Japan, however, has stopped short of establishing such a body. Anti-infection policies, including vaccination and quarantine, are so strictly controlled by the health ministry that the government has seen “little incentive to create a group of professionals outside of that framework,” according to Kenji Shibuya, director of the Institute for Population Health at King’s College London.
But the NIID doesn’t even come close to fulfilling the role of the CDC, the professor said. Because its personnel are focused primarily on basic research into infections, they are unequipped to contain an infectious outbreak with the level of urgency and expertise of the CDC.
“Responding to a public health crisis requires the kind of intelligence and logistics abilities that you would need to deal with natural disasters or conflicts,” said Shibuya, adding that basic research of infections is “a realm completely different from actual control of infection outbreaks.”

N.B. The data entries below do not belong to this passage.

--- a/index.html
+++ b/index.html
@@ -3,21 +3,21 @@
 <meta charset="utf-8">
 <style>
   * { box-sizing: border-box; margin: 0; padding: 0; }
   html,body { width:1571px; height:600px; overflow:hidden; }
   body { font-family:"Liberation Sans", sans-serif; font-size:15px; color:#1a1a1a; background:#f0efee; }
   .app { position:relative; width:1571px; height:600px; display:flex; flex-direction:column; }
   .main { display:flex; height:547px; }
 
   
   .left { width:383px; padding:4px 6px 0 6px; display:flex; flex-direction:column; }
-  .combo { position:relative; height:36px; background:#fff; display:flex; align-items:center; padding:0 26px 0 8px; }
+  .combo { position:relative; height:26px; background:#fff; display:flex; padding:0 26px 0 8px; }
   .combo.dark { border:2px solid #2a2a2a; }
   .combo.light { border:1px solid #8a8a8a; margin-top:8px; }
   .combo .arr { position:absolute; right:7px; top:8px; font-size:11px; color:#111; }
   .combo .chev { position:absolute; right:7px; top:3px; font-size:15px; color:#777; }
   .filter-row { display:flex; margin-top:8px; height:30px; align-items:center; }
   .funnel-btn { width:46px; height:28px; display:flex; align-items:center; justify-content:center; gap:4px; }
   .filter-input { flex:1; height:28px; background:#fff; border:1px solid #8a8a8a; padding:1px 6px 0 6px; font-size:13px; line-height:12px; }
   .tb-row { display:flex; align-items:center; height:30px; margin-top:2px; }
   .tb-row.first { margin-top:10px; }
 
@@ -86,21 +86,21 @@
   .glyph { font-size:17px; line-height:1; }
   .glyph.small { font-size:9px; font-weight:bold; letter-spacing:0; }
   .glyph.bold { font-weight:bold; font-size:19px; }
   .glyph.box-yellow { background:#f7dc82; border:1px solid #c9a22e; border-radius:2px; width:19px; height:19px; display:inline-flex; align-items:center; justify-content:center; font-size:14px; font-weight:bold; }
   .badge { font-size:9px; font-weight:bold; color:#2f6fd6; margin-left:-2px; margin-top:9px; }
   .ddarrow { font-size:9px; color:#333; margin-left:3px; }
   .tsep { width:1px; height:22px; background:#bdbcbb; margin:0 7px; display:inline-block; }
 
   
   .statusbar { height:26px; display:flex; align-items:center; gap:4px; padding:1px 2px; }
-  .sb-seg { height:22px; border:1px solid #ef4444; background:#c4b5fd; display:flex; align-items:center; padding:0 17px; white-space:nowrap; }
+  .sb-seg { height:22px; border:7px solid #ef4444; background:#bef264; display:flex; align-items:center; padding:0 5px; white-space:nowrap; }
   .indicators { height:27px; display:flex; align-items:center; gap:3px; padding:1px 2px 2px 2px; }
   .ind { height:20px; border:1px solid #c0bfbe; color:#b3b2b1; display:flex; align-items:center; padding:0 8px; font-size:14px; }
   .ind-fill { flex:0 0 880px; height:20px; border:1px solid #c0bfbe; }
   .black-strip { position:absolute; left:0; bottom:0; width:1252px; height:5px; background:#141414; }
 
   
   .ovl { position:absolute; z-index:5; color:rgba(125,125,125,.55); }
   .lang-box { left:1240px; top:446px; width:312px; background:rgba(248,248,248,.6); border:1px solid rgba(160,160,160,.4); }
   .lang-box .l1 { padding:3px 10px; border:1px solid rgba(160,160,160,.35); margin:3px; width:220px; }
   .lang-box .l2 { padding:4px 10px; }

The professor noted that the CDC has the ability to promptly mobilize key experts in each state during an emergency. But the NIID cedes decision-making power to the health ministry.
The institute itself is struggling as well.
The coronavirus outbreak prompted one group, the Ehime Medical Practitioners Association, to urge Abe to finance the organization more robustly. It pointed out that the NIID budget has been hit with massive cuts over the years. In fiscal 2018, its budget was 4.1 billion yen, down from 6.1 billion yen in 2009. Staff has been trimmed as well.
Meanwhile, a 2011 report revealed that despite fewer staff and a smaller budget than the CDC, the NIID was tasked with a wide range of responsibilities that in the U.S. the CDC shares with the National Institutes of Health and the Food and Drug Administration.
“Despite the dwindling manpower and budgets, the scope of tasks and studies expected of the institute has continued to grow, leading to the point where its current operation … is approaching (its) limit,” it said.